▶ [Record set]:
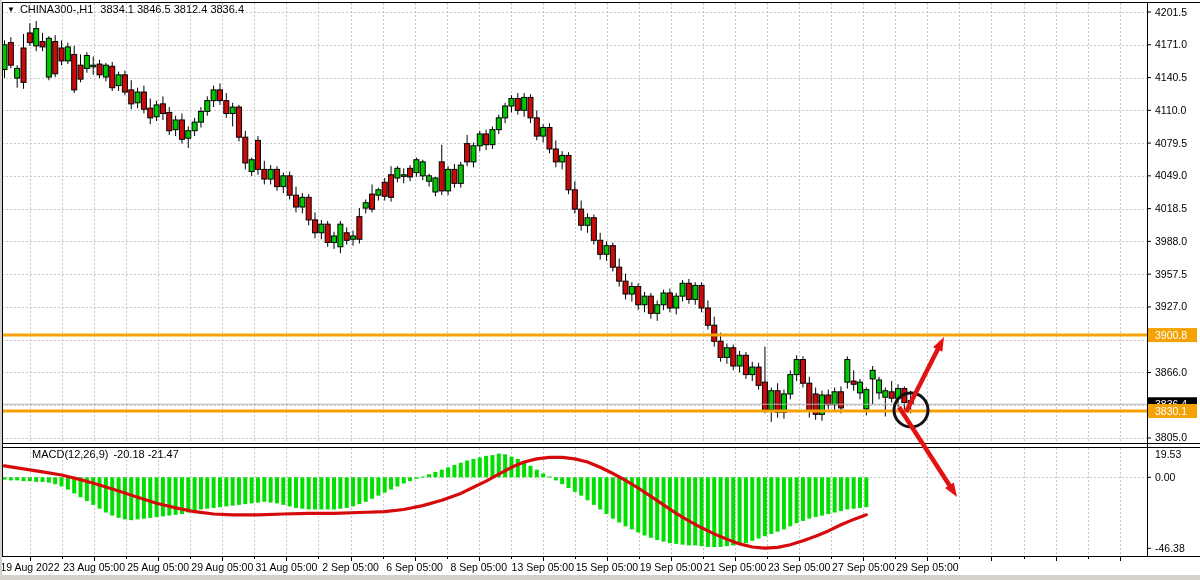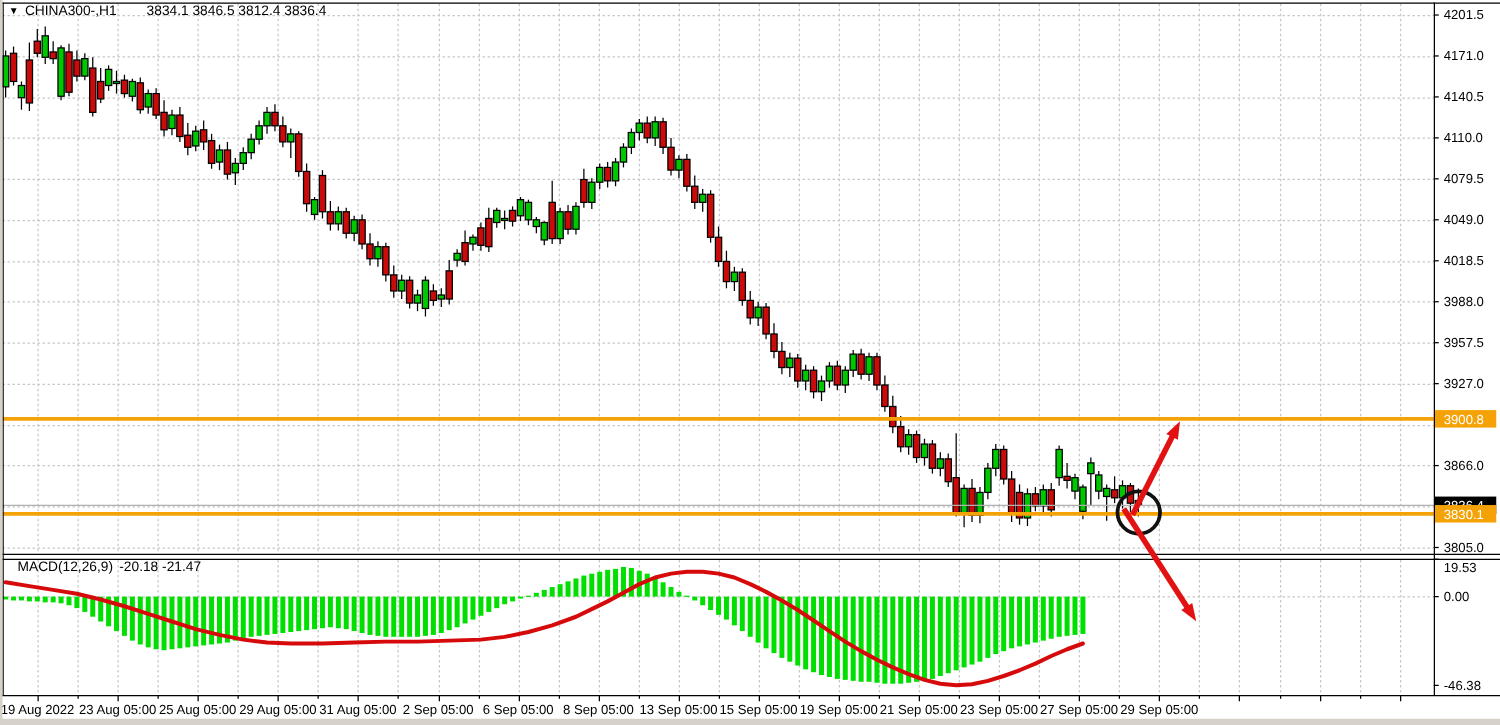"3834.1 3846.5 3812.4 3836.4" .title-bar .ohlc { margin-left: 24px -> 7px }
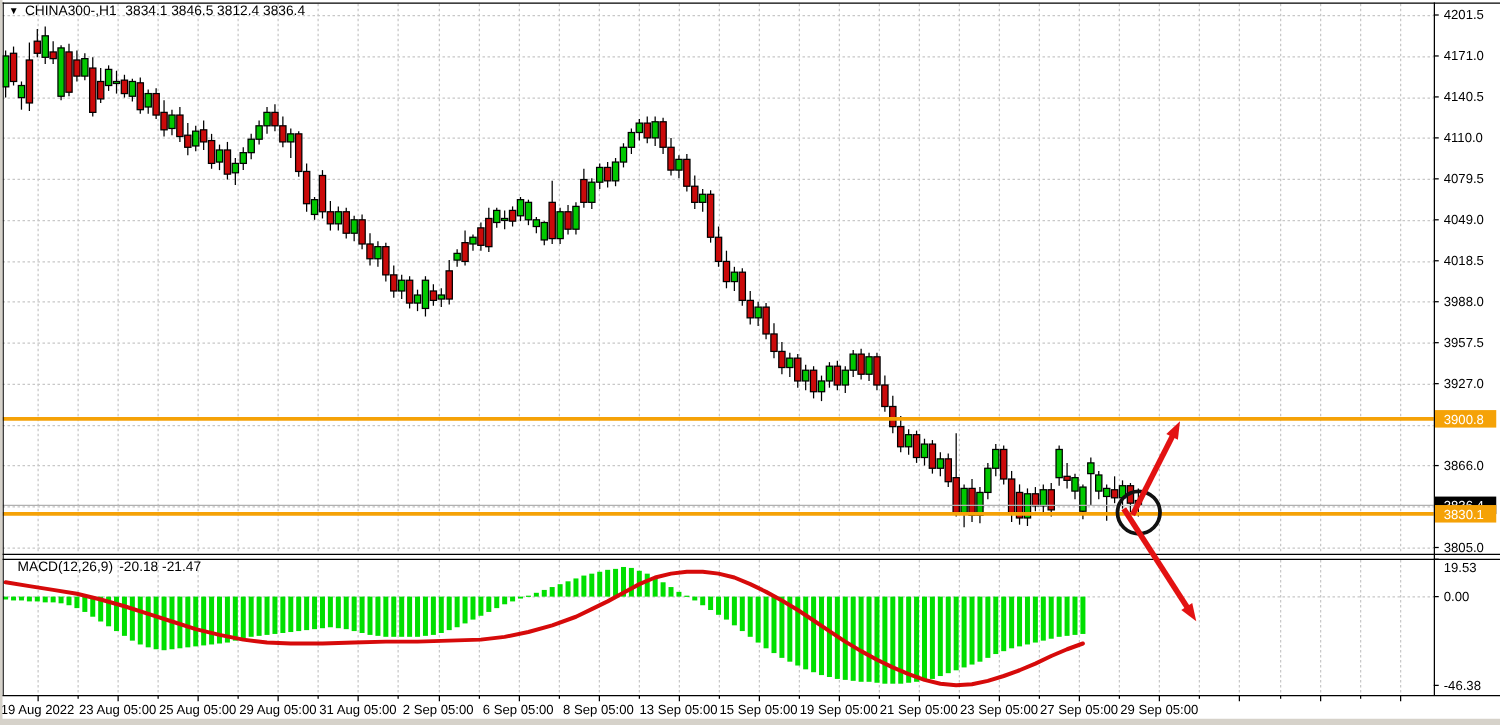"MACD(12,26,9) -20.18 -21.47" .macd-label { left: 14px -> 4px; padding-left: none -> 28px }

---

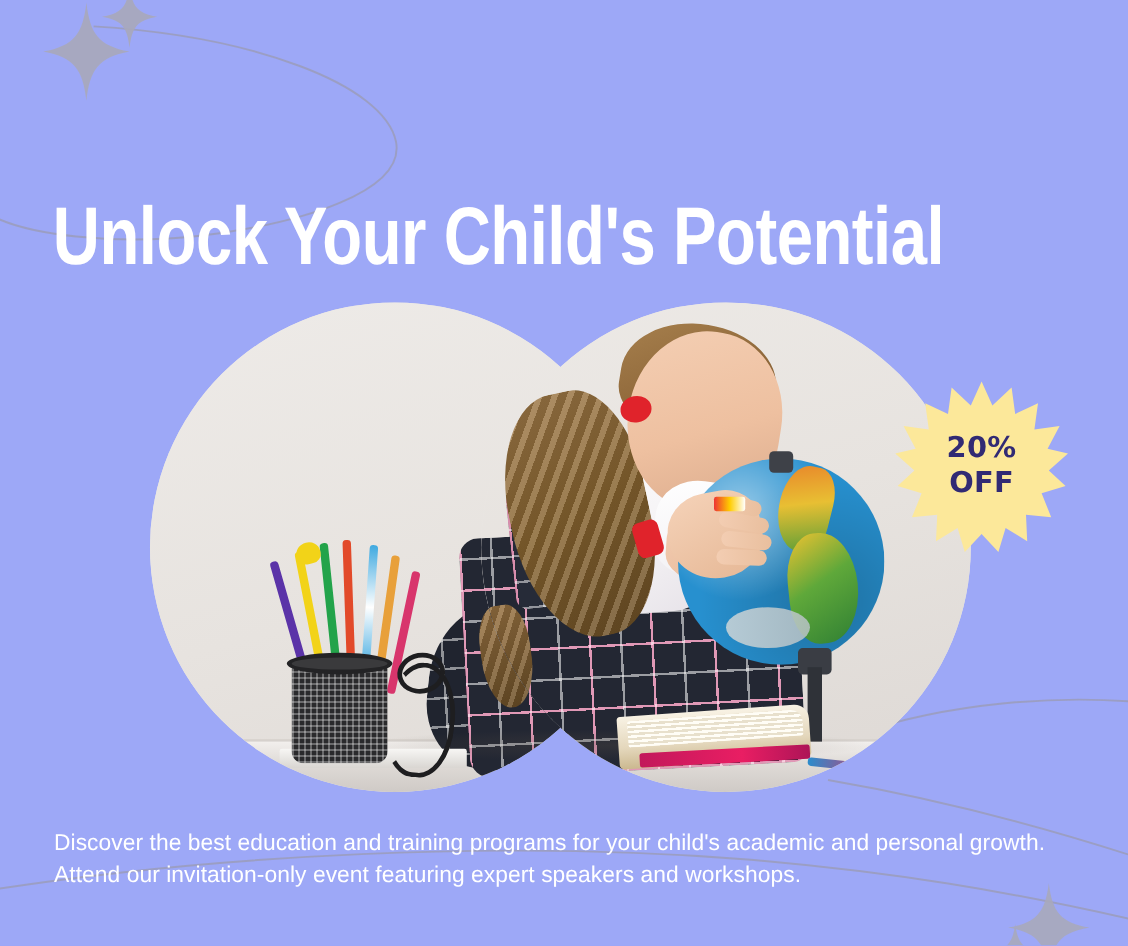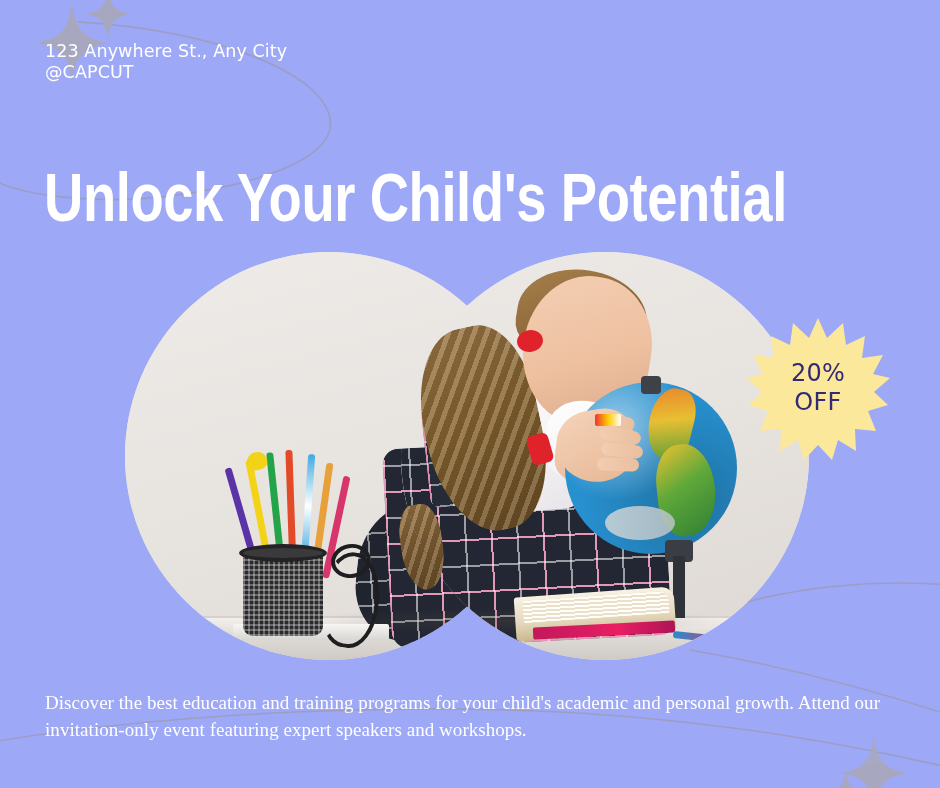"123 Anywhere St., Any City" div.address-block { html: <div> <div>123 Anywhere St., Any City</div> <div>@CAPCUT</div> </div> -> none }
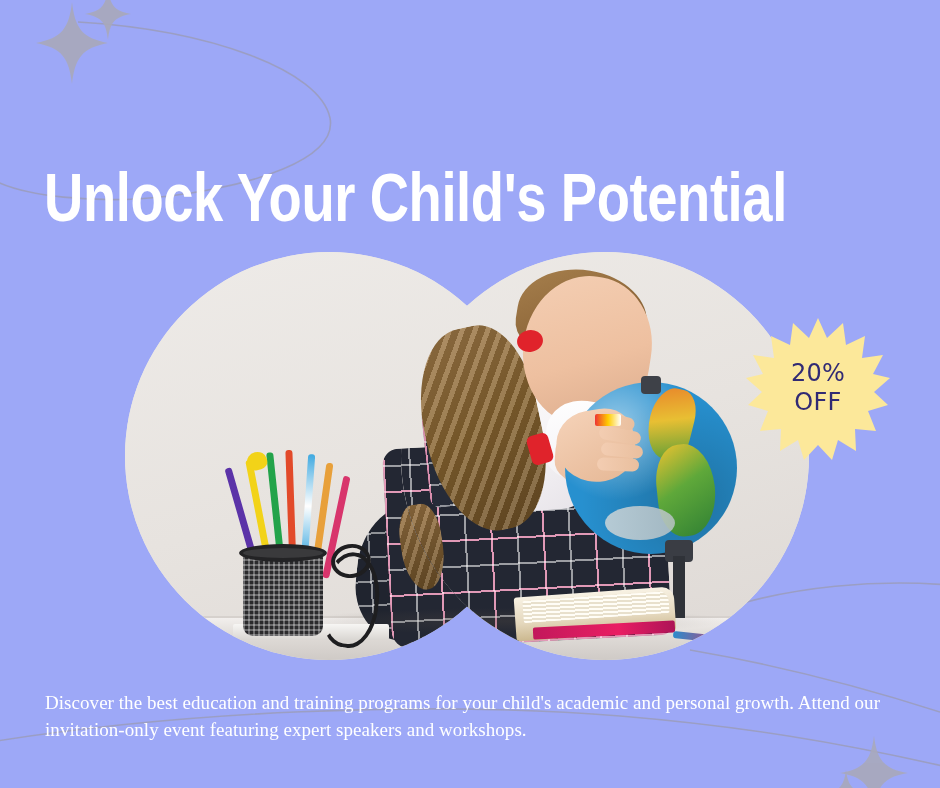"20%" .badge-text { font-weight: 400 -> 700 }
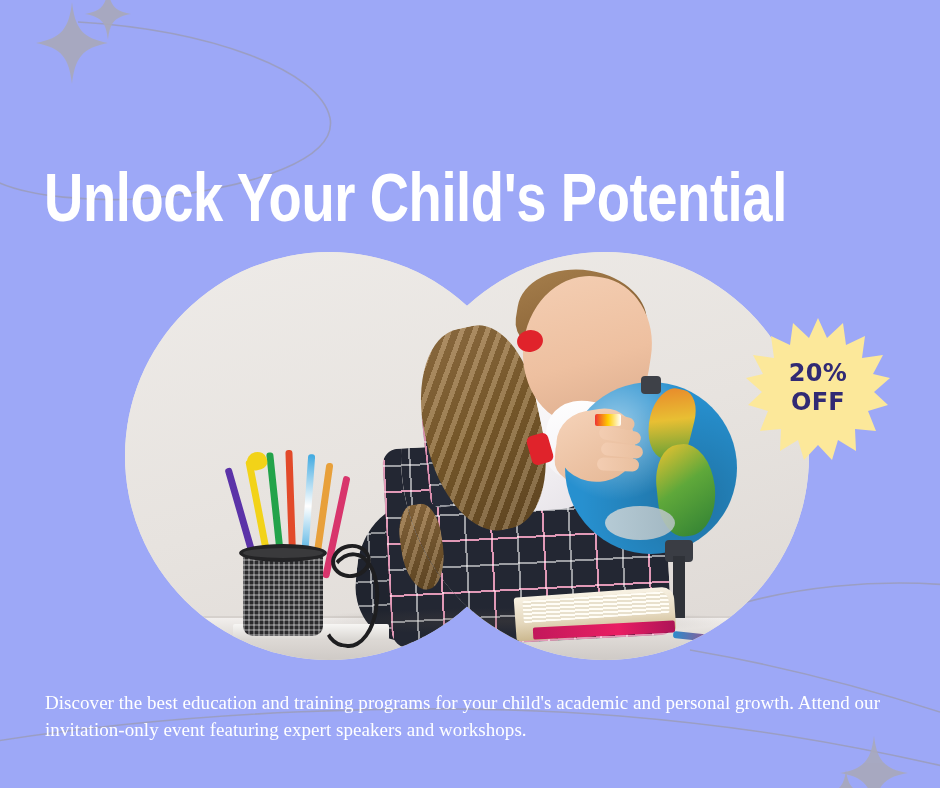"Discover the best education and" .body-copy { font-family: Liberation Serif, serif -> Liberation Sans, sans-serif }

--

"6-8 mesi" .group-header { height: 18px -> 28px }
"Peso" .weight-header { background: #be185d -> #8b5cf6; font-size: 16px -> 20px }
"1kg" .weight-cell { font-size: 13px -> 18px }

▶ [What is being asked]: Retype only the lines above from the one with "font-weight: 400 ->" through the one with "the best education", exactly and with both ends. Images stay out.

▶ [Output below]:
"20%" .badge-text { font-weight: 400 -> 700 }
"Discover the best education and" .body-copy { font-family: Liberation Serif, serif -> Liberation Sans, sans-serif }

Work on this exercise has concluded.